Так почему, черт возьми, я не рада?
21
ФРЕЯ
Смотрю в окно, дыхание застревает в горле, пульс скачет, как заедающая пластинка. Слова Анники все еще звучат в моих ушах, резкие и неприятные в пустой тишине комнаты.
Мы вернули Кензо. Улкан Гакафери мертв. Все закончилось.
Воздух, который я выдыхаю, кажется густым и тяжелым, как будто я избавляюсь от яда в легких. Цепь, которая сковывала мою шею неделями, кажется, ослабла, спадает. Напряжение, которое сжимало меня за горло, страх и тревога, которые я носила, как якорь, — все это исчезает.

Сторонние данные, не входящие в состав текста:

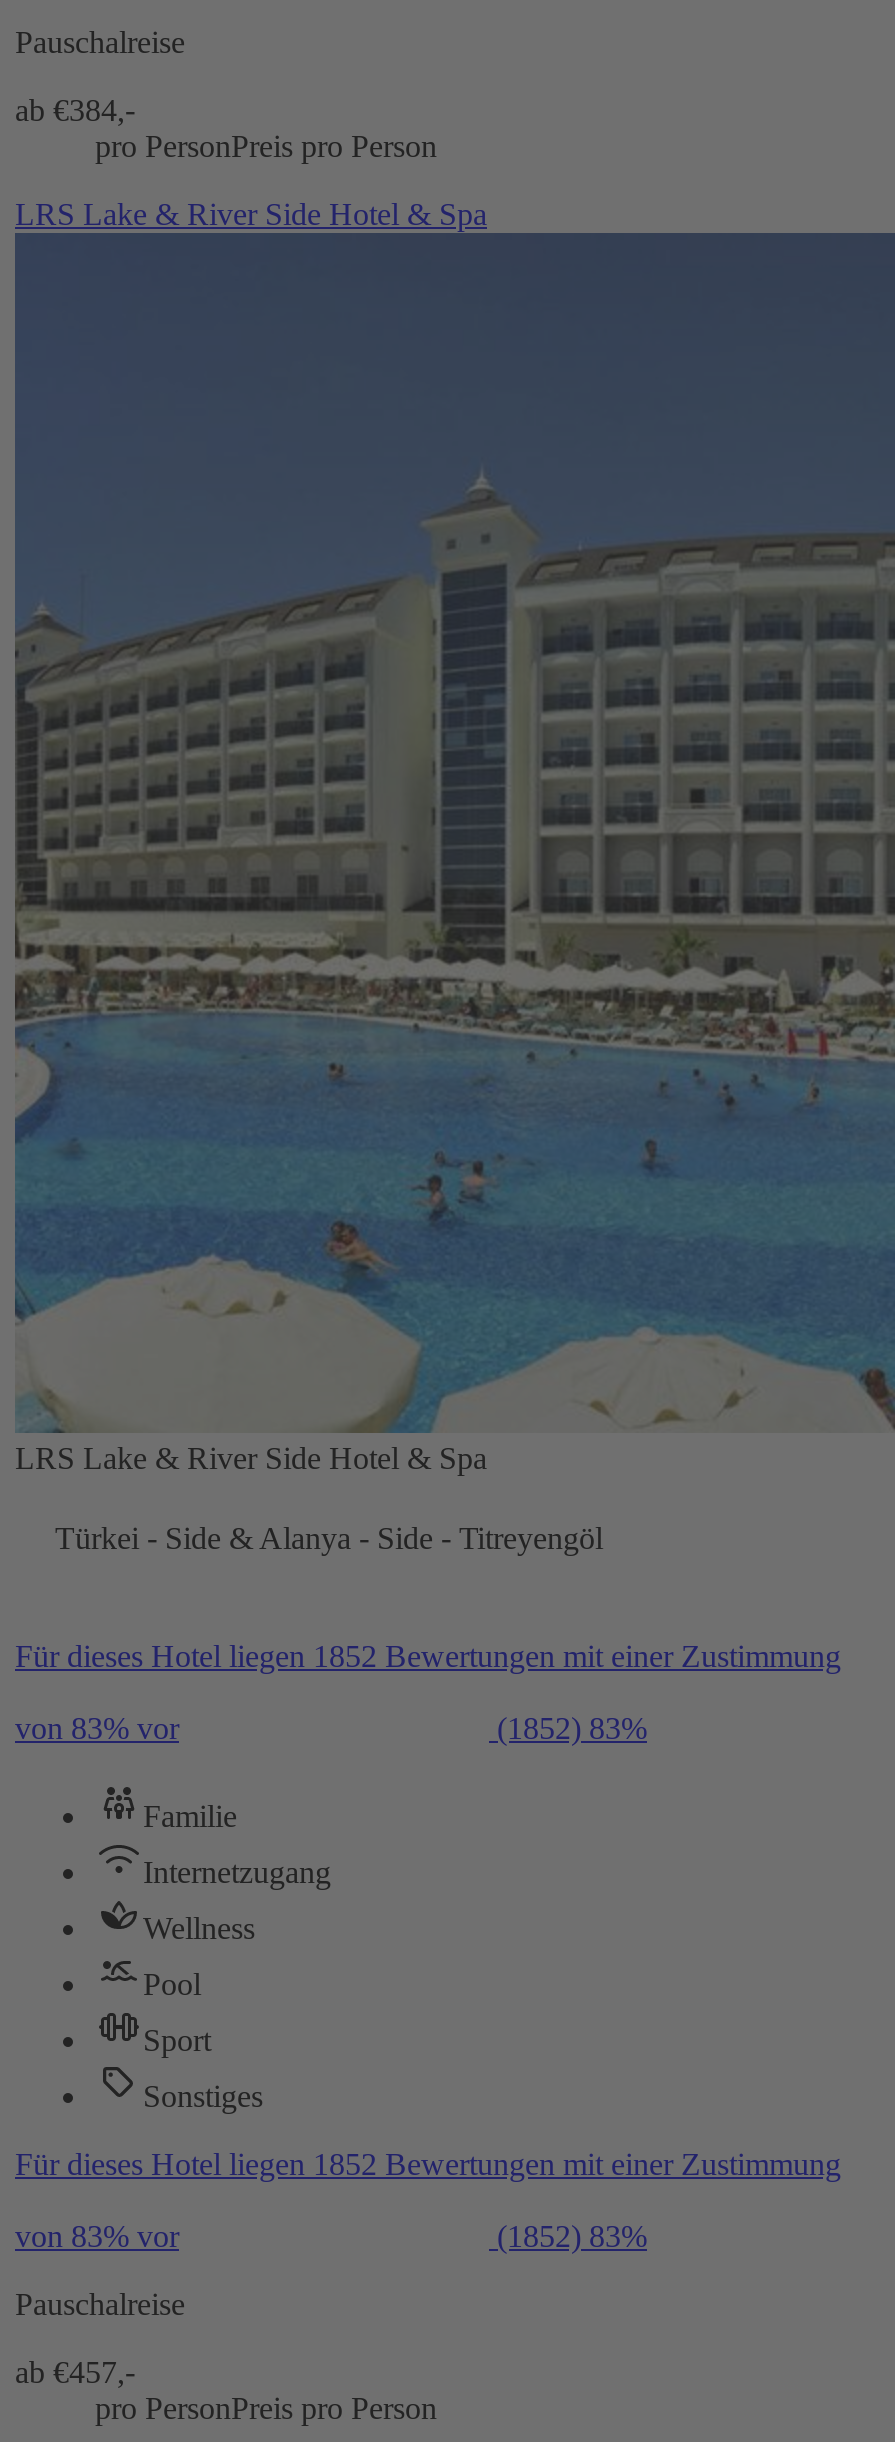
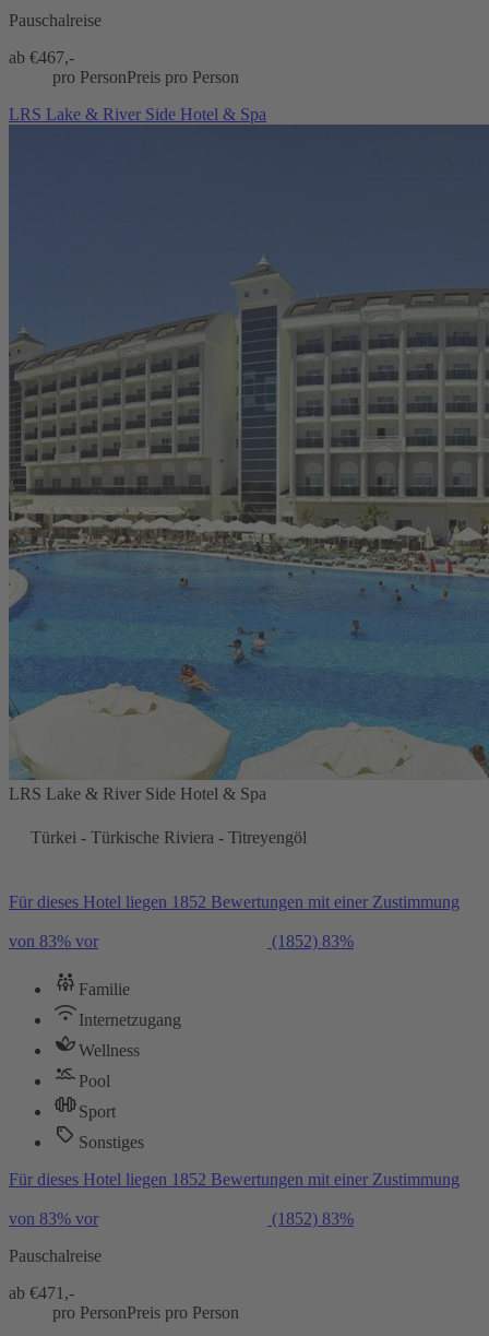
[15,93,135,127] ab €384,- -> [9,48,74,66] ab €467,-
[55,1521,603,1555] Türkei - Side & Alanya - Side - Titreyengöl -> [31,828,307,846] Türkei - Türkische Riviera - Titreyengöl
[15,2355,135,2389] ab €457,- -> [9,1283,74,1302] ab €471,-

Впервые за долгое время я могу дышать.
Смотрю в пустоту, мой разум одновременно пустой и переполненный, пытается осмыслить все это.
Улкан мертв.
Хочу кричать от облегчения, но у меня даже нет сил пошевелиться. Все закончилось — наконец-то закончилось.
Я знаю, что мир крутился вокруг вынужденного брака Анники с Кензо, чтобы заключить хрупкий мир между Братвой и Якудзой. Но под всем этим, тянущим нас вниз, как самый смертоносный груз, был бардак, который мы устроили той ночью, когда Анни и я глупо украли тот Ламборджини.
Согласие на ту работу для Улкана было чудовищно плохим решением. Это поставило под угрозу наши отношения с Киром и нарушило все обещания, которые мы дали ему, о том, что не будем ввязываться в подобное дерьмо.